* _Action item_
The entries below must be retyped exactly. Pictures are to be omitted.
Given records START
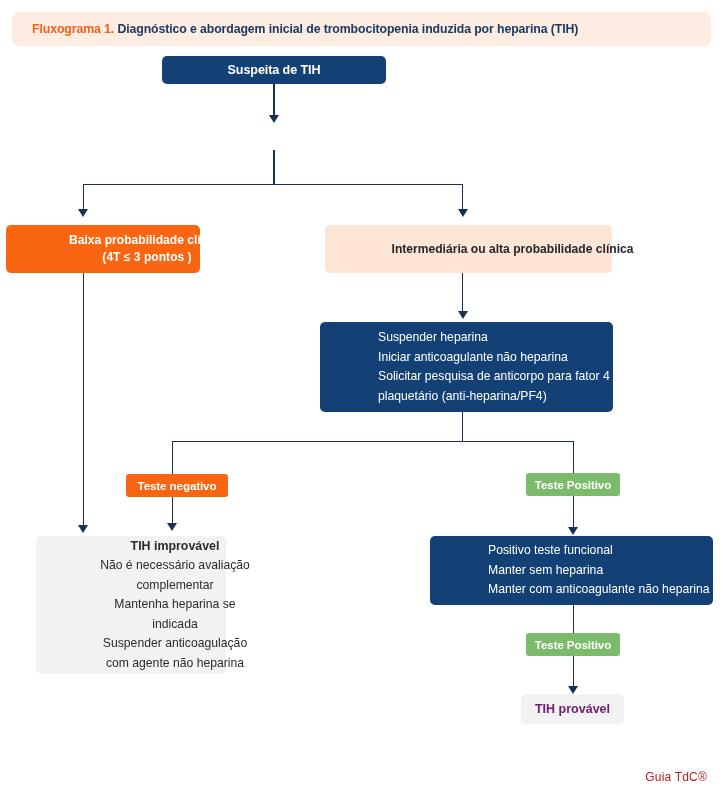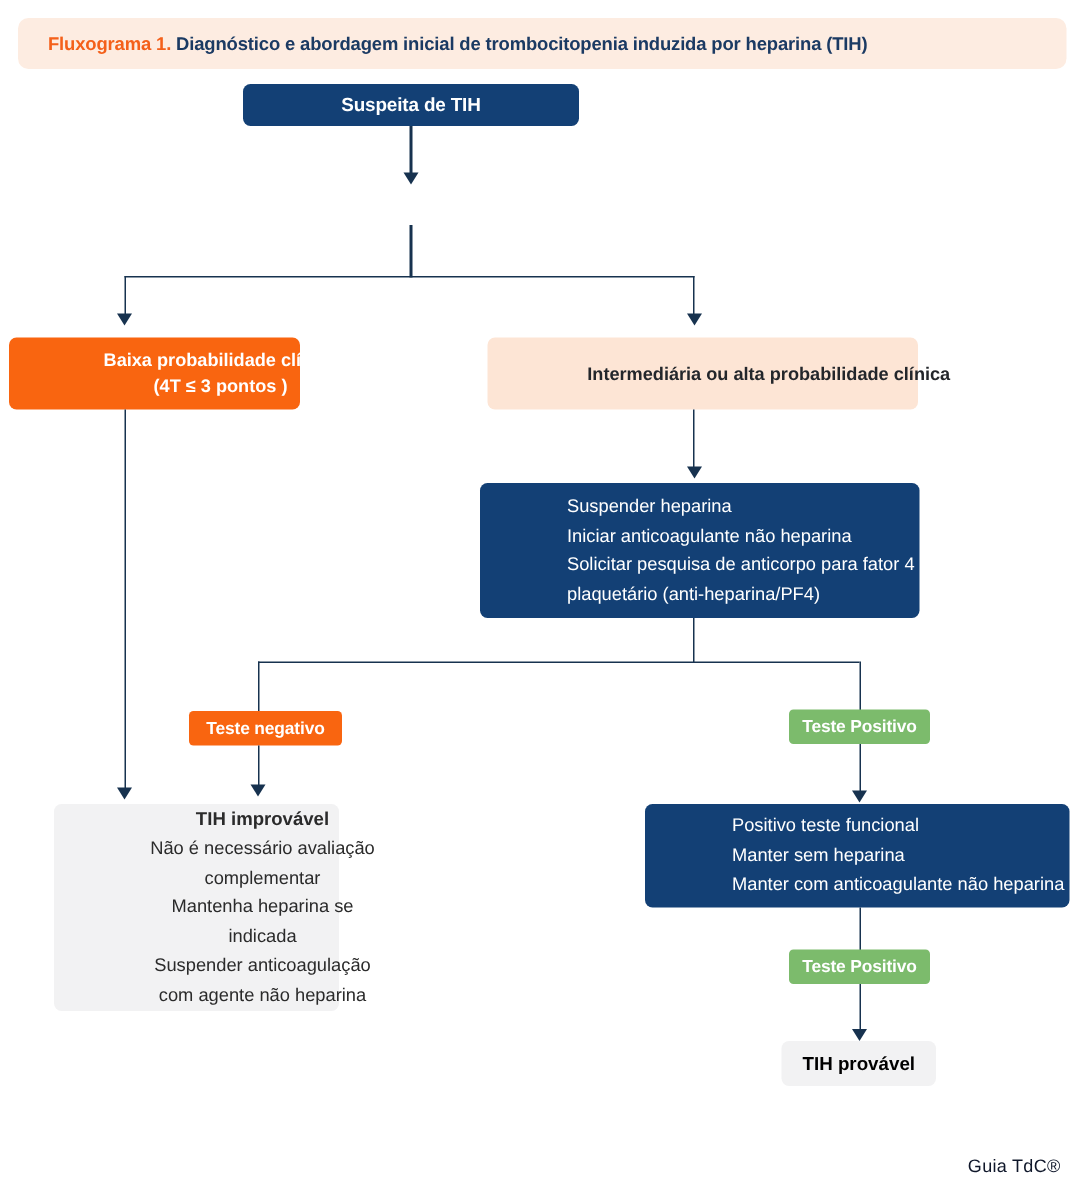--- a/index.html
+++ b/index.html
@@ -56,21 +56,21 @@
   
   .vline{position:absolute;width:1.7px;background:#17324f;}
   .hline{position:absolute;height:1.7px;background:#17324f;}
   .arrow{position:absolute;width:0;height:0;
     border-left:5.5px solid transparent;border-right:5.5px solid transparent;
     border-top:8px solid #17324f;}
 
   
   .footer{
     position:absolute;right:16px;bottom:16px;
-    font-size:12px;color:#0f172a;letter-spacing:0.2px;
+    font-size:12px;color:#b91c1c;letter-spacing:0.2px;
   }
 </style>
 </head>
 <body>
 
 <div class="stage">
 
   <div class="header-band">
     <div class="header-text">
       <span class="header-tag">Fluxograma 1.</span><span> </span><span>Diagnóstico e abordagem inicial de trombocitopenia induzida por heparina (TIH)</span>
@@ -162,18 +162,18 @@
   <div class="vline" style="left:572.5px;top:605px;height:29px;"></div>
 
   <div class="node green badge" style="left:526px;top:633px;width:94px;height:23px;">
     <span>Teste Positivo</span>
   </div>
 
   <div class="vline" style="left:572.5px;top:656px;height:32px;"></div>
   <div class="arrow" style="left:568.2px;top:686px;"></div>
 
   <div class="node grey navy-center" style="left:521px;top:694px;width:103px;height:30px;">
-    <span class="bold" style="font-size:12.5px;color:#000000;">TIH provável</span>
+    <span class="bold" style="font-size:12.5px;color:#701a75;">TIH provável</span>
   </div>
 
   <div class="footer">Guia TdC®</div>
 
 </div>
 
 </body></html>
Given records END
* _Output for this exercise_
--- a/index.html
+++ b/index.html
@@ -56,21 +56,21 @@
   
   .vline{position:absolute;width:1.7px;background:#17324f;}
   .hline{position:absolute;height:1.7px;background:#17324f;}
   .arrow{position:absolute;width:0;height:0;
     border-left:5.5px solid transparent;border-right:5.5px solid transparent;
     border-top:8px solid #17324f;}
 
   
   .footer{
     position:absolute;right:16px;bottom:16px;
-    font-size:12px;color:#0f172a;letter-spacing:0.2px;
+    font-size:12px;color:#b91c1c;letter-spacing:0.2px;
   }
 </style>
 </head>
 <body>
 
 <div class="stage">
 
   <div class="header-band">
     <div class="header-text">
       <span class="header-tag">Fluxograma 1.</span><span> </span><span>Diagnóstico e abordagem inicial de trombocitopenia induzida por heparina (TIH)</span>
@@ -162,18 +162,18 @@
   <div class="vline" style="left:572.5px;top:605px;height:29px;"></div>
 
   <div class="node green badge" style="left:526px;top:633px;width:94px;height:23px;">
     <span>Teste Positivo</span>
   </div>
 
   <div class="vline" style="left:572.5px;top:656px;height:32px;"></div>
   <div class="arrow" style="left:568.2px;top:686px;"></div>
 
   <div class="node grey navy-center" style="left:521px;top:694px;width:103px;height:30px;">
-    <span class="bold" style="font-size:12.5px;color:#000000;">TIH provável</span>
+    <span class="bold" style="font-size:12.5px;color:#701a75;">TIH provável</span>
   </div>
 
   <div class="footer">Guia TdC®</div>
 
 </div>
 
 </body></html>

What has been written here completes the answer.